> Exercise directions: Reproduce exactly the lines below from the one containing "[241,379,302,396] Integer ->" through the one containing "[74,947,109,958] userId ->", including both, and nothing else.

══════════════════════════════

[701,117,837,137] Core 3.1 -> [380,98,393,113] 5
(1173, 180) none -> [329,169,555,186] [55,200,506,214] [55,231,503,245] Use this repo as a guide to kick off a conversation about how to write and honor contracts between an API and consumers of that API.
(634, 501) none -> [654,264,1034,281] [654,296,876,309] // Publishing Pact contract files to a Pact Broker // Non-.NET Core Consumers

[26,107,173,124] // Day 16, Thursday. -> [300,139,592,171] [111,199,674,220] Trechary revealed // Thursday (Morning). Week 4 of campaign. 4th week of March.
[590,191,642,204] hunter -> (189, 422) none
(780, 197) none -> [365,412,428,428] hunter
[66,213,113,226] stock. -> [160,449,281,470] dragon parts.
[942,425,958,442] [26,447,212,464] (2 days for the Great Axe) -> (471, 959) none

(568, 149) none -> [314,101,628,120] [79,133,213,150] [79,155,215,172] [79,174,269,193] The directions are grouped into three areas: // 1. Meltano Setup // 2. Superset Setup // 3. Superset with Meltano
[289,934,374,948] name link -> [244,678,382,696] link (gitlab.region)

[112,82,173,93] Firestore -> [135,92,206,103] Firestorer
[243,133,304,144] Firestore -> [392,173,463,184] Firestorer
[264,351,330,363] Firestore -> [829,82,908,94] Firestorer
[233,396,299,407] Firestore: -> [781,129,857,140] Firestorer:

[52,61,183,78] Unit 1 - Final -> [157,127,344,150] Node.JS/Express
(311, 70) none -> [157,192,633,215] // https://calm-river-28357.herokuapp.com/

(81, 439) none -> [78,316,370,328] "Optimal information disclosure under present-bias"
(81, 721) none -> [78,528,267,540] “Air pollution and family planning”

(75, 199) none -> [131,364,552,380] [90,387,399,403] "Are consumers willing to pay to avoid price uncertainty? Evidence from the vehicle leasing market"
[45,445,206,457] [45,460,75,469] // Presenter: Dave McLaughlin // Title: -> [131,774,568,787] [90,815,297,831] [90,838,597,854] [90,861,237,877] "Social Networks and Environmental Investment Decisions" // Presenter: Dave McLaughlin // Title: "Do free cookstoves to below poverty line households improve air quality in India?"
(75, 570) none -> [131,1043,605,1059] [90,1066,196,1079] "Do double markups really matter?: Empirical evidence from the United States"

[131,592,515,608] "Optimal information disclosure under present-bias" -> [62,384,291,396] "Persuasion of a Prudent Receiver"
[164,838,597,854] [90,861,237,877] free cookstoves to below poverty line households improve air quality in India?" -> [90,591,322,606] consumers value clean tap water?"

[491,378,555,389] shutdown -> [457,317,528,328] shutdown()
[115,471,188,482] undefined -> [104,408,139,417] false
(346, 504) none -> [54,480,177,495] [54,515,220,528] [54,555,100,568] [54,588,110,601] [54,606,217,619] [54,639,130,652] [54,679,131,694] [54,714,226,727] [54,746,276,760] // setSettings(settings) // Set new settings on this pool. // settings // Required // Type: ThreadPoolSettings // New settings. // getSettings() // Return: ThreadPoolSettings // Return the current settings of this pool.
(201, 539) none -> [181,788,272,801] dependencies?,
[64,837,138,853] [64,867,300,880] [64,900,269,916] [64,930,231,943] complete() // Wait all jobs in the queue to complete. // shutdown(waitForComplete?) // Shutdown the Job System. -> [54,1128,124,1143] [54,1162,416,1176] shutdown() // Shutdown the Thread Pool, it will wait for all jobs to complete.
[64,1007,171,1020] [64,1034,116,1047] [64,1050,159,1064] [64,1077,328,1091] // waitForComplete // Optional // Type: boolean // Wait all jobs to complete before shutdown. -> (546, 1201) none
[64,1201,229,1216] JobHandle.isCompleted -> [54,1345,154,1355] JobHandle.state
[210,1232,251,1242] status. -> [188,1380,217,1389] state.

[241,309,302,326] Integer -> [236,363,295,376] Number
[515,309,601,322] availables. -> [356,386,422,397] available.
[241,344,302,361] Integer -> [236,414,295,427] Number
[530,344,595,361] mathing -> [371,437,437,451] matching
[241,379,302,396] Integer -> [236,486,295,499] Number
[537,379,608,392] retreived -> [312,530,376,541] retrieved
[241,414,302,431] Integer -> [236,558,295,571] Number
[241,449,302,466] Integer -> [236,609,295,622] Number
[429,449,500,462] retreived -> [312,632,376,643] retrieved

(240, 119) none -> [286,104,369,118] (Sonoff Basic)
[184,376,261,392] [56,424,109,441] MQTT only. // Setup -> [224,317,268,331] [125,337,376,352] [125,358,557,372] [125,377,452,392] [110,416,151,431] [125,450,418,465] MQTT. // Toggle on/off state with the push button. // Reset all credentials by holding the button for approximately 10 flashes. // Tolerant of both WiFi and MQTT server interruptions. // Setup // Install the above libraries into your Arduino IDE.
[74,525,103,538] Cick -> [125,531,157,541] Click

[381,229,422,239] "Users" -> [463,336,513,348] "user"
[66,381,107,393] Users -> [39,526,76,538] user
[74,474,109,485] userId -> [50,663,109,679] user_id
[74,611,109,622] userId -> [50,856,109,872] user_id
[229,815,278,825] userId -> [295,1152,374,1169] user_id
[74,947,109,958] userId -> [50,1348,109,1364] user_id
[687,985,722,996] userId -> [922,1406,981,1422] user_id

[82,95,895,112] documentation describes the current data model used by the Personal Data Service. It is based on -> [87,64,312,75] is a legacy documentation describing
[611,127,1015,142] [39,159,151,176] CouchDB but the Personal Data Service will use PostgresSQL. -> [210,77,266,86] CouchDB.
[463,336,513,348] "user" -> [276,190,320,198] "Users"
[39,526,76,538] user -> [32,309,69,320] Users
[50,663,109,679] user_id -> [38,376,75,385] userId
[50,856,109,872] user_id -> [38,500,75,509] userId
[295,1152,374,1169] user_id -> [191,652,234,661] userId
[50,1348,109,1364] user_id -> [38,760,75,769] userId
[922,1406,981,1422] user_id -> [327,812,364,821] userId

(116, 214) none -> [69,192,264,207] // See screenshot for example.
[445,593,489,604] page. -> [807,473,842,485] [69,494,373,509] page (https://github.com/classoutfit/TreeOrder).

══════════════════════════════

> Answer to this task:
[241,379,302,396] Integer -> [236,486,295,499] Number
[537,379,608,392] retreived -> [312,530,376,541] retrieved
[241,414,302,431] Integer -> [236,558,295,571] Number
[241,449,302,466] Integer -> [236,609,295,622] Number
[429,449,500,462] retreived -> [312,632,376,643] retrieved

(240, 119) none -> [286,104,369,118] (Sonoff Basic)
[184,376,261,392] [56,424,109,441] MQTT only. // Setup -> [224,317,268,331] [125,337,376,352] [125,358,557,372] [125,377,452,392] [110,416,151,431] [125,450,418,465] MQTT. // Toggle on/off state with the push button. // Reset all credentials by holding the button for approximately 10 flashes. // Tolerant of both WiFi and MQTT server interruptions. // Setup // Install the above libraries into your Arduino IDE.
[74,525,103,538] Cick -> [125,531,157,541] Click

[381,229,422,239] "Users" -> [463,336,513,348] "user"
[66,381,107,393] Users -> [39,526,76,538] user
[74,474,109,485] userId -> [50,663,109,679] user_id
[74,611,109,622] userId -> [50,856,109,872] user_id
[229,815,278,825] userId -> [295,1152,374,1169] user_id
[74,947,109,958] userId -> [50,1348,109,1364] user_id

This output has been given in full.